Yaz ayına rastlamışsa eğer Kurban Bayramı, adeta terk edilmiş o mahallede yaşam iyice berbatlaşırdı...
Kanalizasyon kokusunun kurban atıklarına karıştığı sokaklarda biz çocuklar yalnızca çok az evde kesilebilen koyunlara değil, sınır boylarında korkuya kurban edilen hayvanlara da ağlardık!..
Oysa yaşamın çelişkiler zincirine dönüştüğü bir mahallede nice tuhaflıklar vardı!.. Gelin, sizi çocukluğumun bir Kurban Bayramı’na götüreyim ki, orada hem insanlığı hem umudu hem de ihaneti görün;
Bizler sanki terk edilmiş bir dünyanın sonsuzluğunda gibiydik... Kayaların ve çamurun geçit vermediği sokaklarda, eski çağdan kalmış zamanlara mahkum gibiydik...

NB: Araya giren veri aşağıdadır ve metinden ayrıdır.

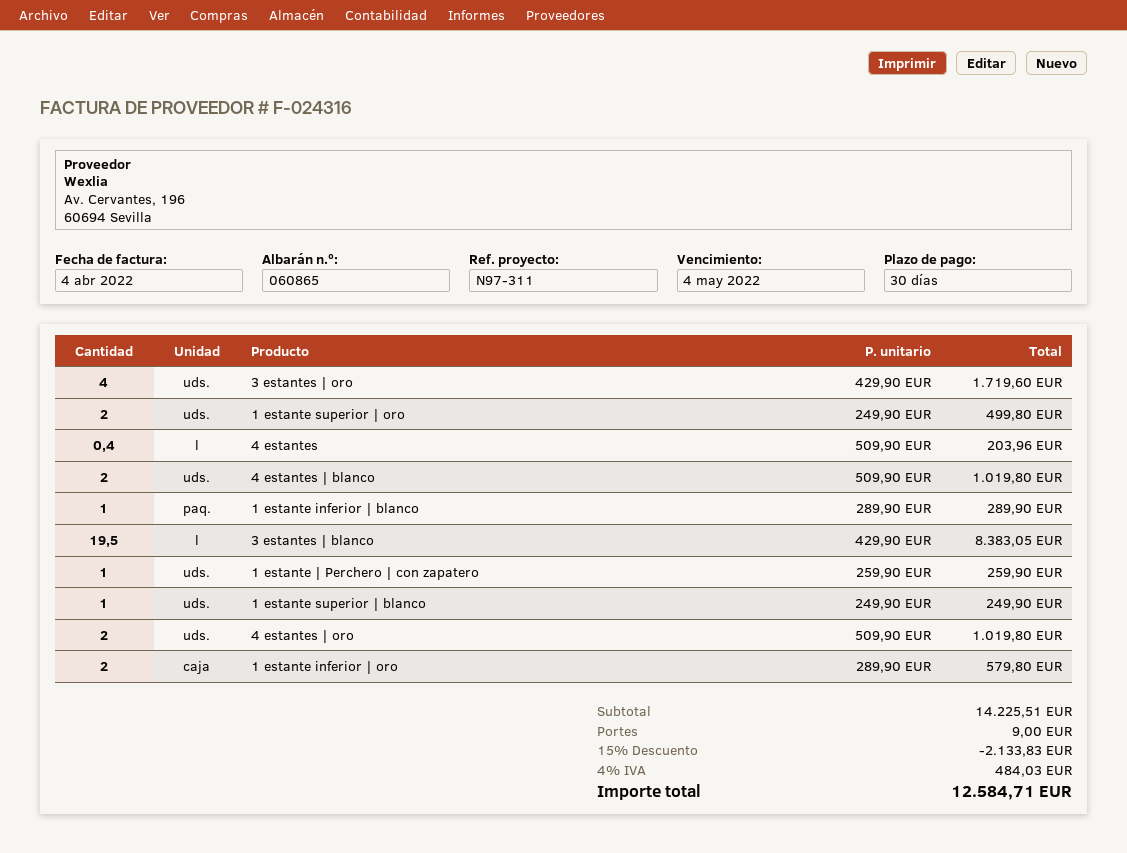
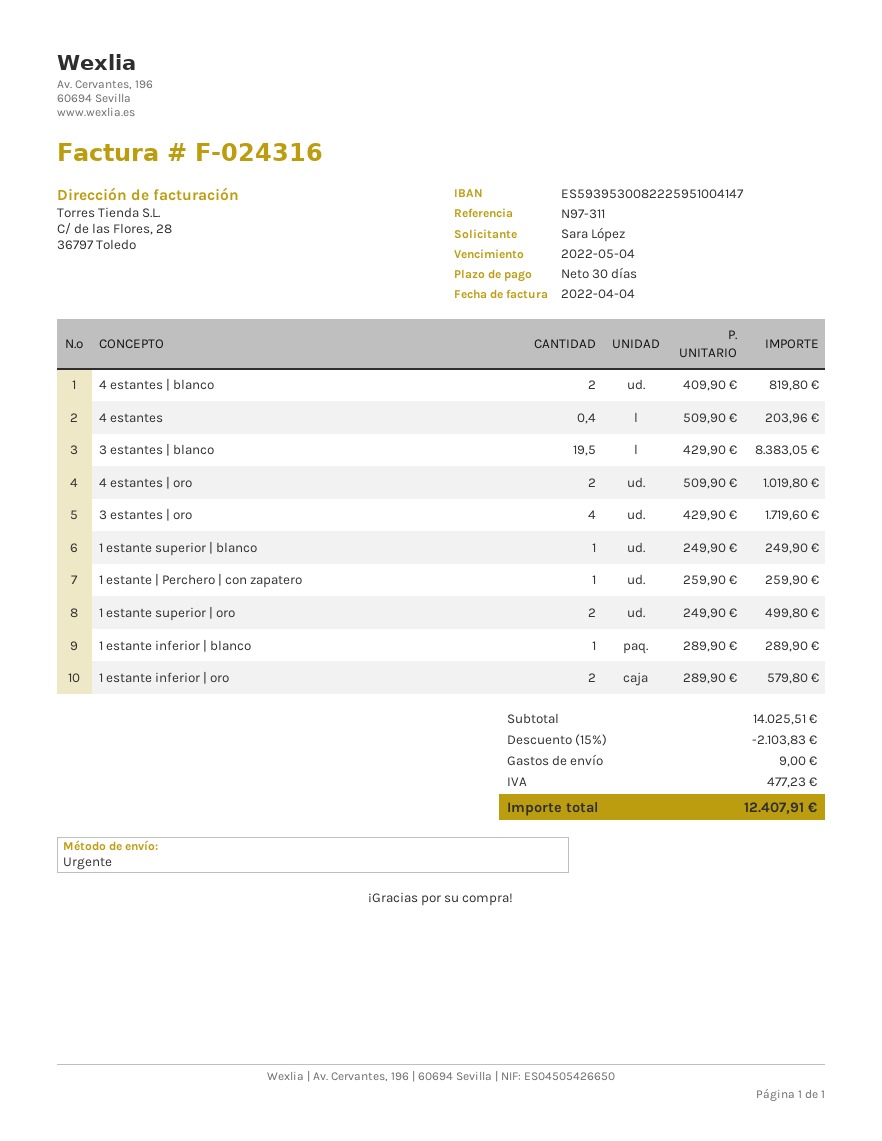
4 estantes | blanco: 2 x 509.90 = 1019.80 -> 2 x 409.90 = 819.80
subtotal: 14225.51 -> 14025.51
discount: 15% = 2133.83 -> 15% = 2103.83
tax: 484.03 -> 477.23
total: 12584.71 -> 12407.91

Suyun eşek sırtında taşındığı, elektriğin şansa kaldığı, yoksulluğun ise kadrolu olduğu bir dünyaydı bizimkisi...
“Şark Çıbanı” yaralarının veba gibi yakamıza yapışması yetmezmiş gibi, adı “Kötüler” olan bir mahallede yaşamak da kara tenlilerin dünyasında “zenci”lere dönüştürmüştü bizi!..
Babalarımızın “kaçakçı” olması ise cabasıydı!.. Düşünebiliyor musunuz; kent merkezinden en az 6 kilometre uzaklıktaydık ve evlerimizin çoğunun avlusunda antik mağaralar vardı...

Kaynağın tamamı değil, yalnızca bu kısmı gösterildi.